What to do:
Lines holding the word "your" are the ones to copy from the data below.

*** Data provided ***

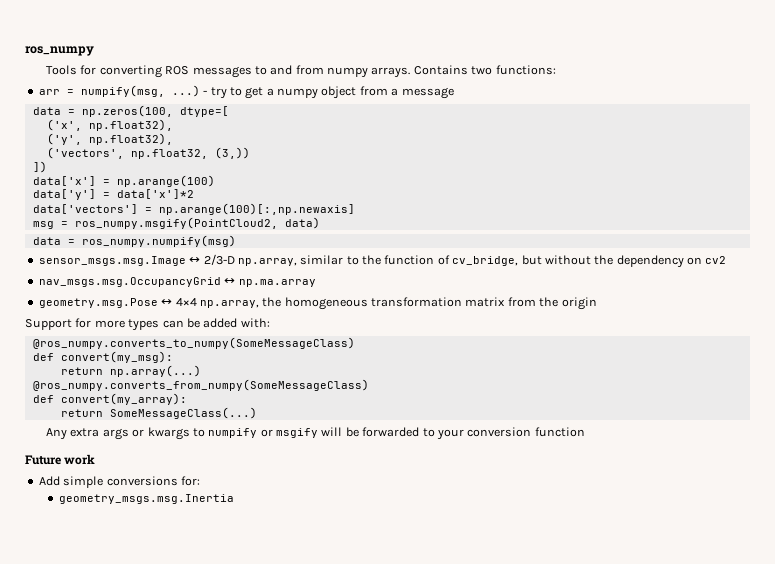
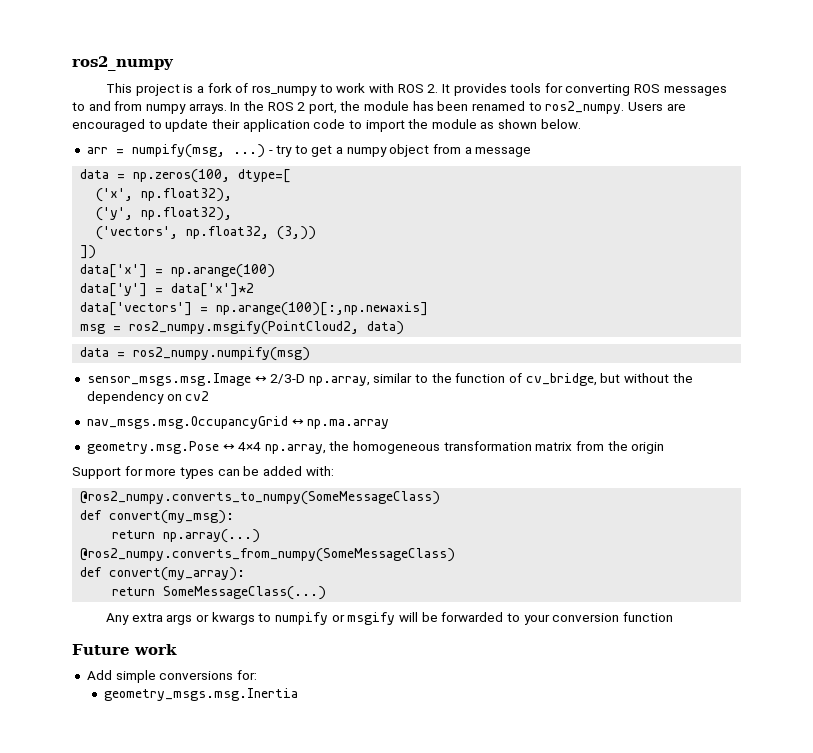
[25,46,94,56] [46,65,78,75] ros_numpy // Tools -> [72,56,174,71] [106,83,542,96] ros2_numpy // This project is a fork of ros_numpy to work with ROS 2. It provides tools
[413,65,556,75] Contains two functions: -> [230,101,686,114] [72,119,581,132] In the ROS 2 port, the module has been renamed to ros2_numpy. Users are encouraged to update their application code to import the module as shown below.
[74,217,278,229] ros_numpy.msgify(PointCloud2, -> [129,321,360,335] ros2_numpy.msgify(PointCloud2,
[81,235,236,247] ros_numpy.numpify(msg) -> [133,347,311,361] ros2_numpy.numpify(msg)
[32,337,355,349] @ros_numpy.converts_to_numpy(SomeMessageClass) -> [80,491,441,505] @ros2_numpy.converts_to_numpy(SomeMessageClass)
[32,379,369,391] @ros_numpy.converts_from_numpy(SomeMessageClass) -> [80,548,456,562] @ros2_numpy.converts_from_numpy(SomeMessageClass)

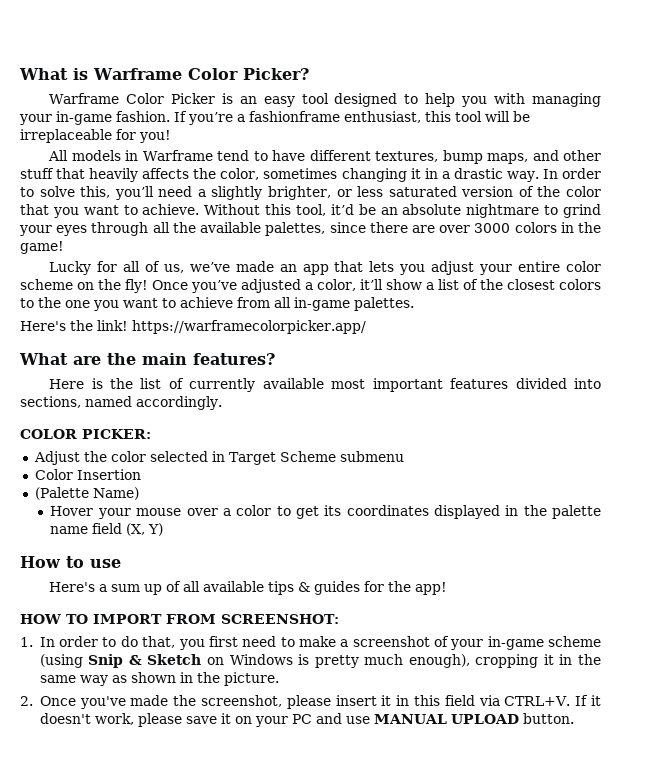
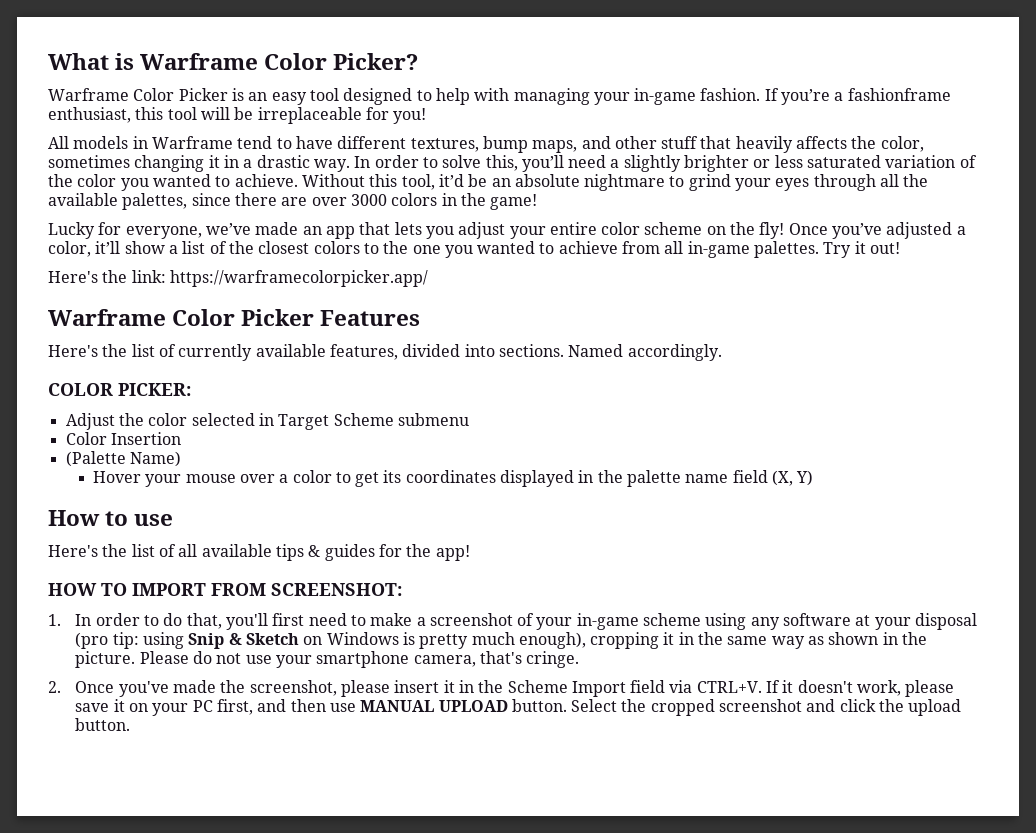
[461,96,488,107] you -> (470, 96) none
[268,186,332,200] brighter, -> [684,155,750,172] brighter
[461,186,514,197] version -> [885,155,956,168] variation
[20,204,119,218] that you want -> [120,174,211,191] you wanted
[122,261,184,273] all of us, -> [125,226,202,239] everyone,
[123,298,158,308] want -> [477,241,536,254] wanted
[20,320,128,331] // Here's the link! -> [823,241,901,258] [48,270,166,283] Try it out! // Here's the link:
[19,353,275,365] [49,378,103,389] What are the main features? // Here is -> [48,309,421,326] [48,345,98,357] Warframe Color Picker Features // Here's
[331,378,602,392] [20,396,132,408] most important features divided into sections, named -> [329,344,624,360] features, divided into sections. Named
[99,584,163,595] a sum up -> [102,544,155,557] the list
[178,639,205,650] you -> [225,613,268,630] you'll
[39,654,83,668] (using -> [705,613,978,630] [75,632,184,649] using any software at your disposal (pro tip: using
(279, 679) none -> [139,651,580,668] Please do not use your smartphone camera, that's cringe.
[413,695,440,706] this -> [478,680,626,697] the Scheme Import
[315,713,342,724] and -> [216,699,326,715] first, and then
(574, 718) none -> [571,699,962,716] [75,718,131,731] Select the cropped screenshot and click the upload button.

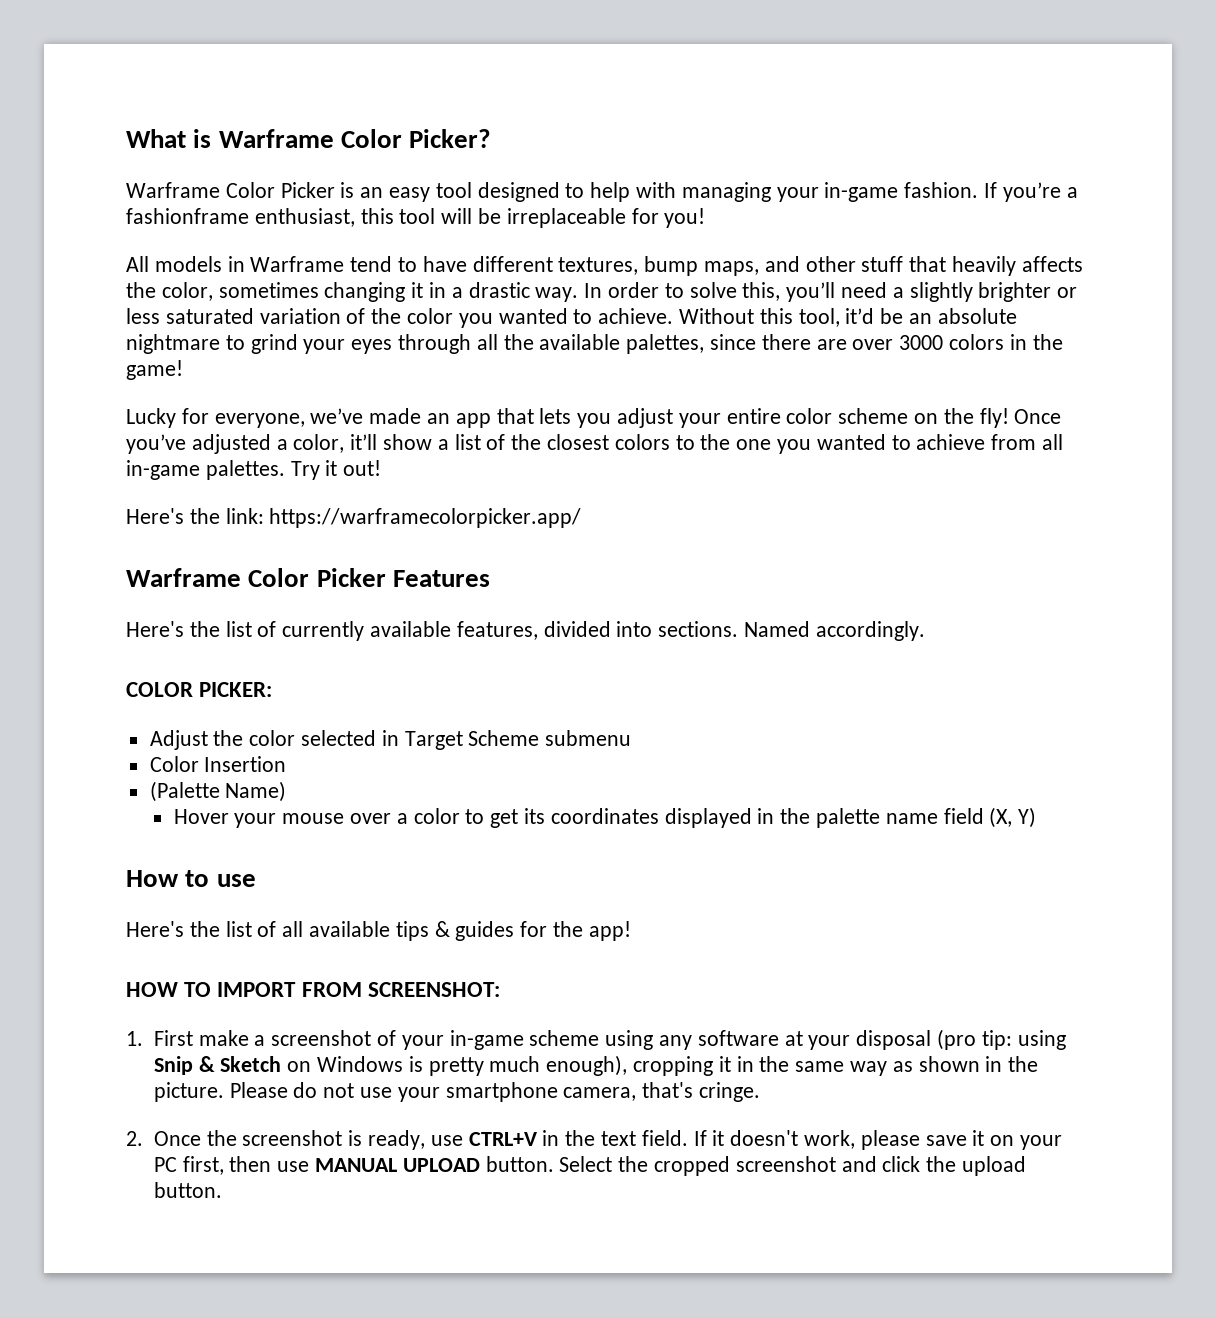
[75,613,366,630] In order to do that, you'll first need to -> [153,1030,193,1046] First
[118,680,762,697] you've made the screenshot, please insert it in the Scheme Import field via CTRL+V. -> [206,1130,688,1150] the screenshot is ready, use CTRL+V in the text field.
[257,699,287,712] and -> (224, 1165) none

*** End of Data provided ***

Response box:
[39,654,83,668] (using -> [705,613,978,630] [75,632,184,649] using any software at your disposal (pro tip: using
(279, 679) none -> [139,651,580,668] Please do not use your smartphone camera, that's cringe.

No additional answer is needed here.